Screenshot and code edit data
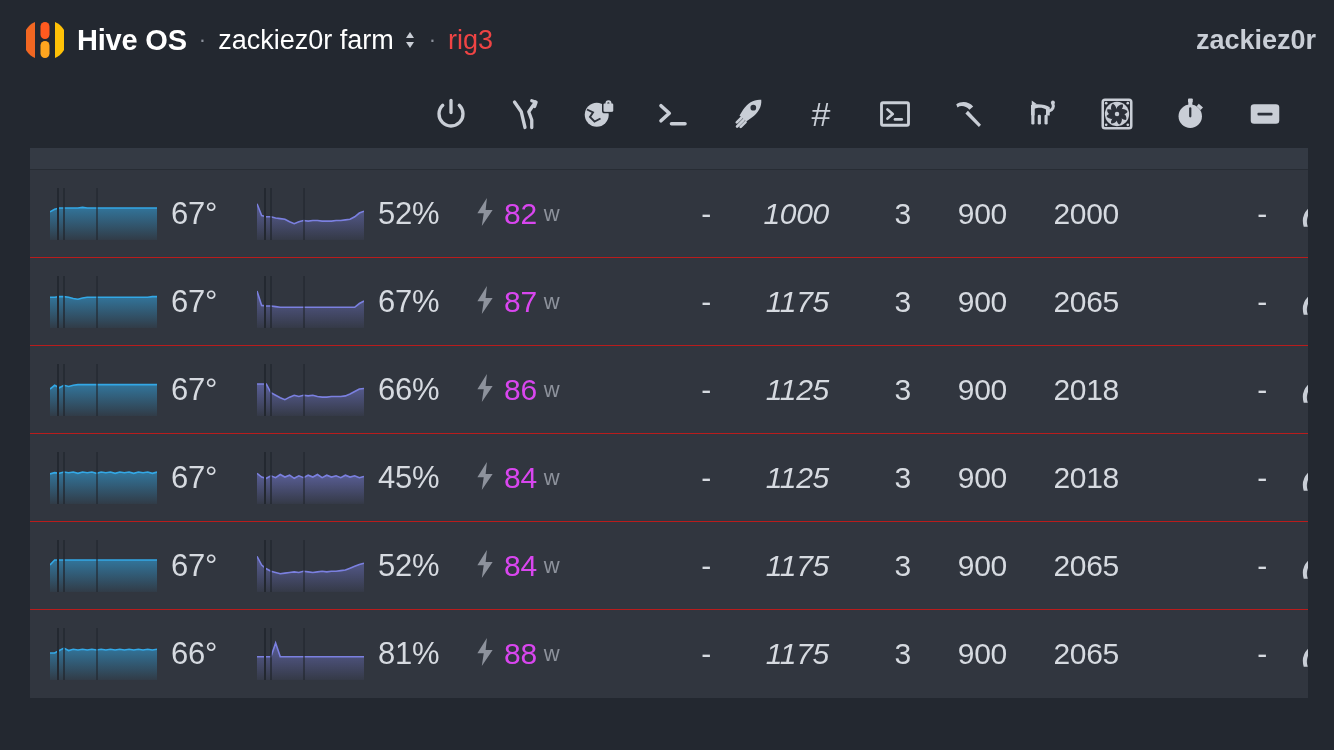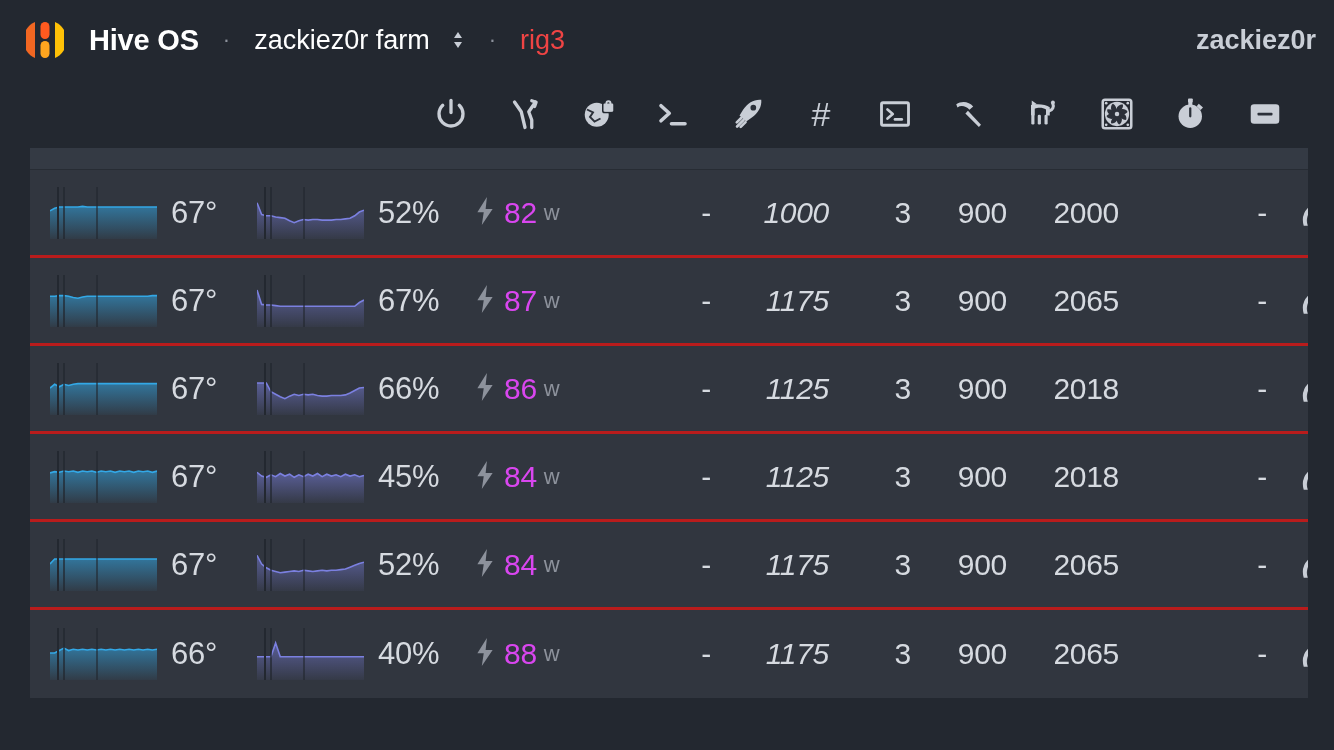--- a/index.html
+++ b/index.html
@@ -18,21 +18,21 @@
     height: 80px;
     display: flex;
     align-items: center;
     padding: 0 24px 0 26px;
     background: #232830;
   }
 
   .brand-group {
     display: flex;
     align-items: center;
-    gap: 12px;
+    gap: 0;
   }
 
   .logo {
     width: 38px;
     height: 44px;
     margin-right: 13px;
     flex: none;
   }
 
   .brand-name {
@@ -124,21 +124,21 @@
     height: 22px;
     background: #343a44;
     border-bottom: 1px solid #272c34;
   }
 
   .row {
     display: flex;
     align-items: center;
     height: 88px;
     background: #31363f;
-    border-bottom: 3px solid #b91c1c;
+    border-bottom: 1px solid #b91c1c;
     padding-left: 20px;
   }
   .row:last-child { border-bottom: none; }
 
   
   .cell-spark {
     width: 107px;
     height: 52px;
     flex: none;
   }
@@ -691,21 +691,21 @@
                 <stop offset="100%" stop-color="#7b80e0" stop-opacity="0.05"></stop>
               </linearGradient>
             </defs>
             <path d="M0,52.0 L0.00,28.78 L4.65,28.78 L9.30,28.78 L13.96,28.78 L18.61,15.06 L23.26,28.78 L27.91,28.78 L32.57,28.78 L37.22,28.78 L41.87,28.78 L46.52,28.78 L51.17,28.78 L55.83,28.78 L60.48,28.78 L65.13,28.78 L69.78,28.78 L74.43,28.78 L79.09,28.78 L83.74,28.78 L88.39,28.78 L93.04,28.78 L97.70,28.78 L102.35,28.78 L107.00,28.78 L107,52 Z" fill="url(#l5)"></path>
             <path d="M0.00,28.78 L4.65,28.78 L9.30,28.78 L13.96,28.78 L18.61,15.06 L23.26,28.78 L27.91,28.78 L32.57,28.78 L37.22,28.78 L41.87,28.78 L46.52,28.78 L51.17,28.78 L55.83,28.78 L60.48,28.78 L65.13,28.78 L69.78,28.78 L74.43,28.78 L79.09,28.78 L83.74,28.78 L88.39,28.78 L93.04,28.78 L97.70,28.78 L102.35,28.78 L107.00,28.78 " fill="none" stroke="#7b80e0" stroke-width="1.6" vector-effect="non-scaling-stroke"></path>
             <line x1="8" y1="0" x2="8" y2="52" stroke="#232830" stroke-width="2"></line>
             <line x1="14" y1="0" x2="14" y2="52" stroke="#232830" stroke-width="1.4"></line>
             <line x1="47" y1="0" x2="47" y2="52" stroke="#232830" stroke-width="1.2"></line>
           </svg>
         </div>
-        <div class="cell-value load">40%</div>
+        <div class="cell-value load">81%</div>
         <div class="cell-power">
           <span class="bolt-icon"><svg width="20" height="28" viewBox="0 0 14 22">
               <path d="M8.5 0 L1 12 L6 12 L4.5 22 L13 9.5 L7.5 9.5 Z" fill="#8d929c"></path>
             </svg></span>
           <span class="power-val">88</span>
           <span class="power-unit">w</span>
         </div>
         <div class="cell-num c-dash1">-</div>
         <div class="cell-num c-fan">1175</div>
         <div class="cell-num c-pwm">3</div>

YOUR ASSIGNMENT
When copying the records above, please match them exactly but leave out all pictures.

THE ANSWER
--- a/index.html
+++ b/index.html
@@ -18,21 +18,21 @@
     height: 80px;
     display: flex;
     align-items: center;
     padding: 0 24px 0 26px;
     background: #232830;
   }
 
   .brand-group {
     display: flex;
     align-items: center;
-    gap: 12px;
+    gap: 0;
   }
 
   .logo {
     width: 38px;
     height: 44px;
     margin-right: 13px;
     flex: none;
   }
 
   .brand-name {
@@ -124,21 +124,21 @@
     height: 22px;
     background: #343a44;
     border-bottom: 1px solid #272c34;
   }
 
   .row {
     display: flex;
     align-items: center;
     height: 88px;
     background: #31363f;
-    border-bottom: 3px solid #b91c1c;
+    border-bottom: 1px solid #b91c1c;
     padding-left: 20px;
   }
   .row:last-child { border-bottom: none; }
 
   
   .cell-spark {
     width: 107px;
     height: 52px;
     flex: none;
   }
@@ -691,21 +691,21 @@
                 <stop offset="100%" stop-color="#7b80e0" stop-opacity="0.05"></stop>
               </linearGradient>
             </defs>
             <path d="M0,52.0 L0.00,28.78 L4.65,28.78 L9.30,28.78 L13.96,28.78 L18.61,15.06 L23.26,28.78 L27.91,28.78 L32.57,28.78 L37.22,28.78 L41.87,28.78 L46.52,28.78 L51.17,28.78 L55.83,28.78 L60.48,28.78 L65.13,28.78 L69.78,28.78 L74.43,28.78 L79.09,28.78 L83.74,28.78 L88.39,28.78 L93.04,28.78 L97.70,28.78 L102.35,28.78 L107.00,28.78 L107,52 Z" fill="url(#l5)"></path>
             <path d="M0.00,28.78 L4.65,28.78 L9.30,28.78 L13.96,28.78 L18.61,15.06 L23.26,28.78 L27.91,28.78 L32.57,28.78 L37.22,28.78 L41.87,28.78 L46.52,28.78 L51.17,28.78 L55.83,28.78 L60.48,28.78 L65.13,28.78 L69.78,28.78 L74.43,28.78 L79.09,28.78 L83.74,28.78 L88.39,28.78 L93.04,28.78 L97.70,28.78 L102.35,28.78 L107.00,28.78 " fill="none" stroke="#7b80e0" stroke-width="1.6" vector-effect="non-scaling-stroke"></path>
             <line x1="8" y1="0" x2="8" y2="52" stroke="#232830" stroke-width="2"></line>
             <line x1="14" y1="0" x2="14" y2="52" stroke="#232830" stroke-width="1.4"></line>
             <line x1="47" y1="0" x2="47" y2="52" stroke="#232830" stroke-width="1.2"></line>
           </svg>
         </div>
-        <div class="cell-value load">40%</div>
+        <div class="cell-value load">81%</div>
         <div class="cell-power">
           <span class="bolt-icon"><svg width="20" height="28" viewBox="0 0 14 22">
               <path d="M8.5 0 L1 12 L6 12 L4.5 22 L13 9.5 L7.5 9.5 Z" fill="#8d929c"></path>
             </svg></span>
           <span class="power-val">88</span>
           <span class="power-unit">w</span>
         </div>
         <div class="cell-num c-dash1">-</div>
         <div class="cell-num c-fan">1175</div>
         <div class="cell-num c-pwm">3</div>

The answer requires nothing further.